Sebuah malam, yang aku bahkan tak tahu mengapa terasa gerah dan panas, menjadi kawan ketika tetesan air mata mengusik mesin ketikku. Kalau aku di rumah, ibu akan bilang, ini pasti akan turun hujan. Sayangnya ibu jauh beratus-ratus kilometer dariku. Masih sibuk dengan malam yang dingin di sebuah kota kecil di pulau Jawa bagian timur.
Wahai kekasih, aku sedang dalam masa pingitan.
Aku sedang dalam masa pingitan. Teman hidupku masih belum bisa menemuiku. Aku tersekat ruang, jarak, dan waktu.
Aku sedang dalam masa pingitan. Pikiran sedang ditahan. Jiwaku dicuci. Ragaku diuji.
Aku sedang dalam masa pingitan. Mencoba mengendalikan keinginan yang membuai pikiran, yang menjegal keimanan, dan yang membelokkan harapan.

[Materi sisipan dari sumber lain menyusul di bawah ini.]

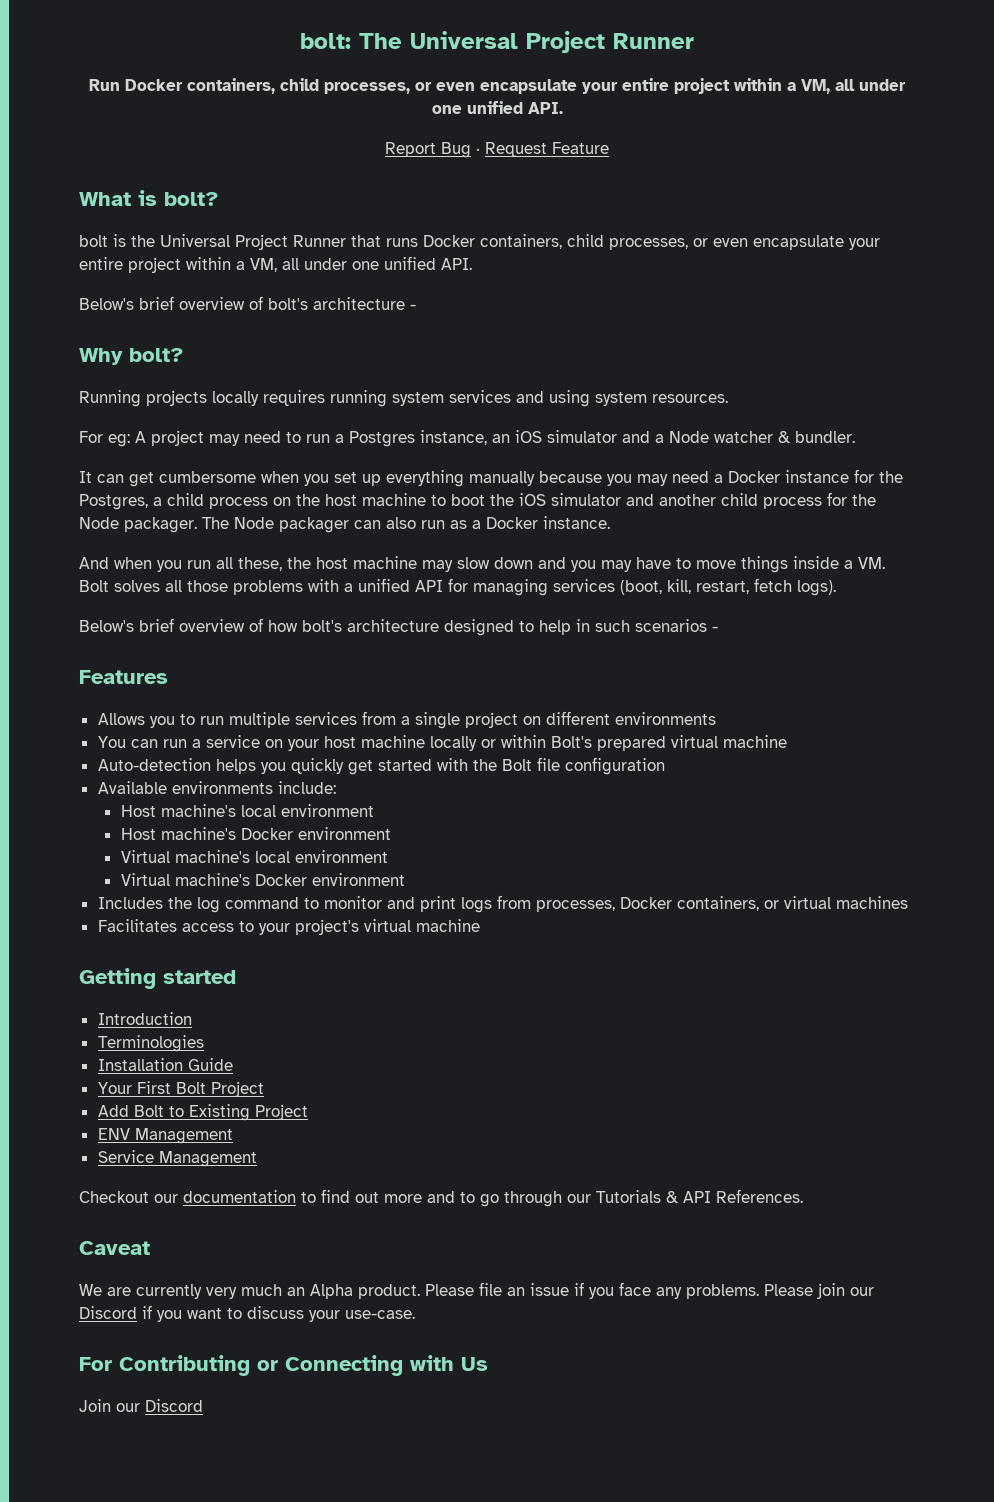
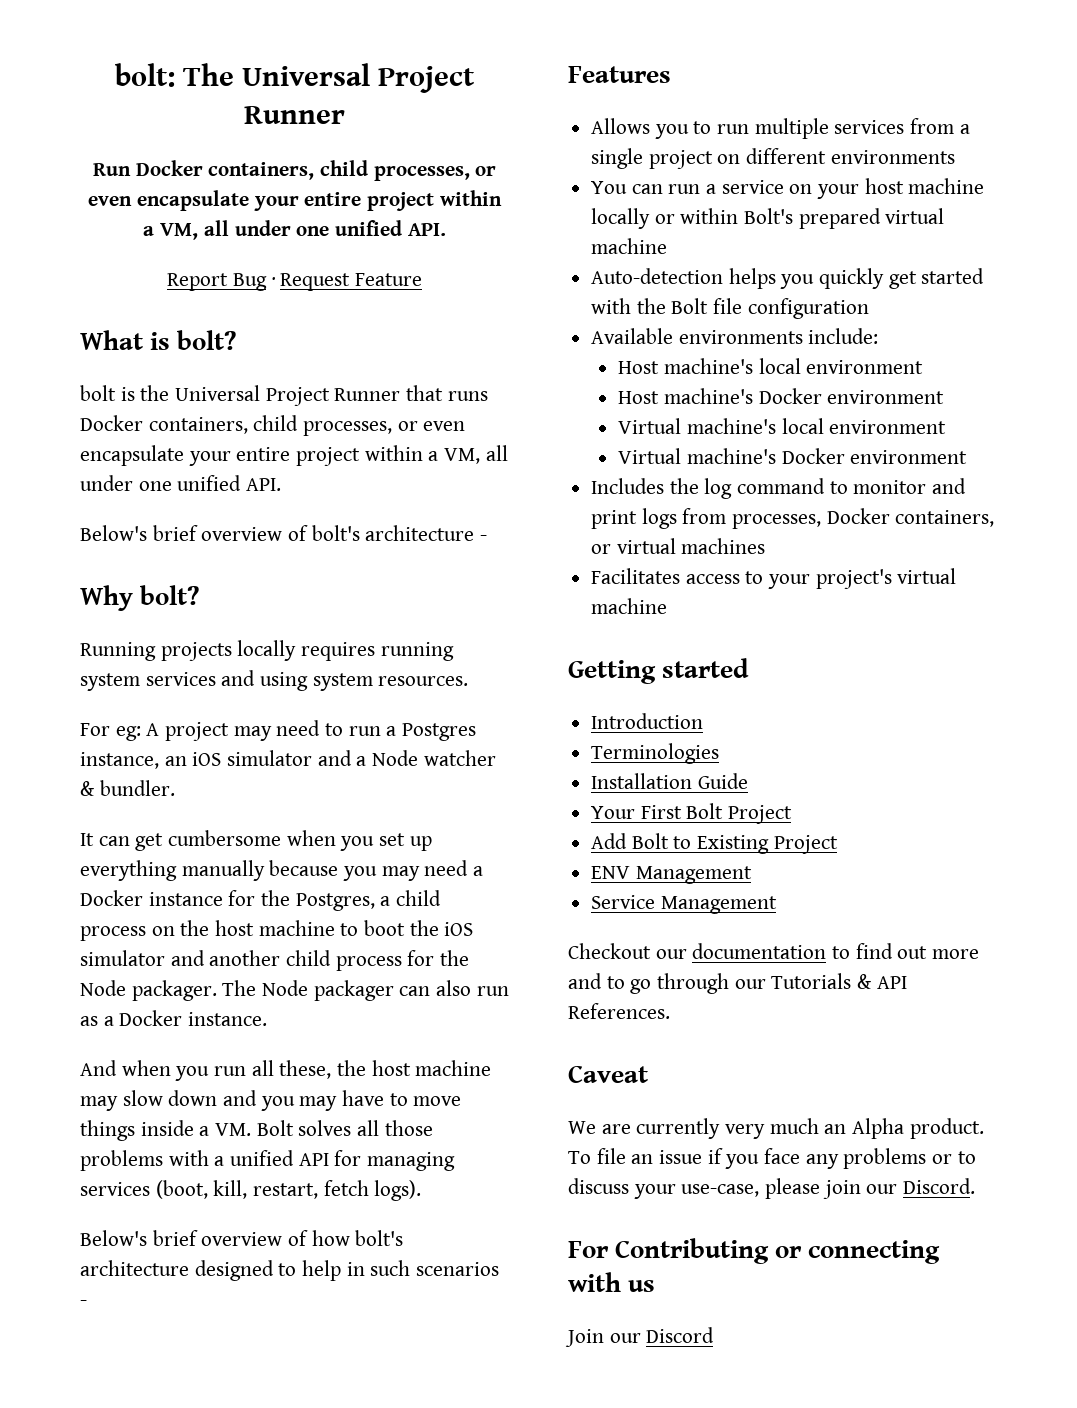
- Please file an issue if you face any problems. Please join our Discord if you want to discuss your use-case.
+ To file an issue if you face any problems or to discuss your use-case, please join our Discord.
- For Contributing or Connecting with Us
+ For Contributing or connecting with us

Aku sedang dalam masa pingitan. Semua yang terbayang indah-indah harus dilalui bersama kerikil yang menghujam telapak. Meski kecil, tapi lebih sakit dari batu besar.
Aku sedang dalam masa pingitan. Layaknya pualam, aku dicoba malam dan siang. Aku disanjung dingin dan panas. Aku disulut asam dan basa.
Aku sedang dalam masa pingitan. Mengiris bawang merah dan menggeprek lengkuas. Biar nanti kubuatkan opor ayam terenak kesukaanmu, kekasih.
Aku sedang dalam masa pingitan. Menyulam benang dan menjahit kain. Biar nanti kubuatkan beskap yang paling indah untukmu, kekasih.
Wahai kekasih, aku masih dalam masa pingitan.
Hujan turun. Mesin ketikku masih ada di hadapanku. Bersiul senang. Mungkin benar kata ibu, ketika hujan turun malam tak lagi terasa panas. Ibu masih jauh beratus-ratus kilometer dariku, masih membiarkanku dalam pingitan.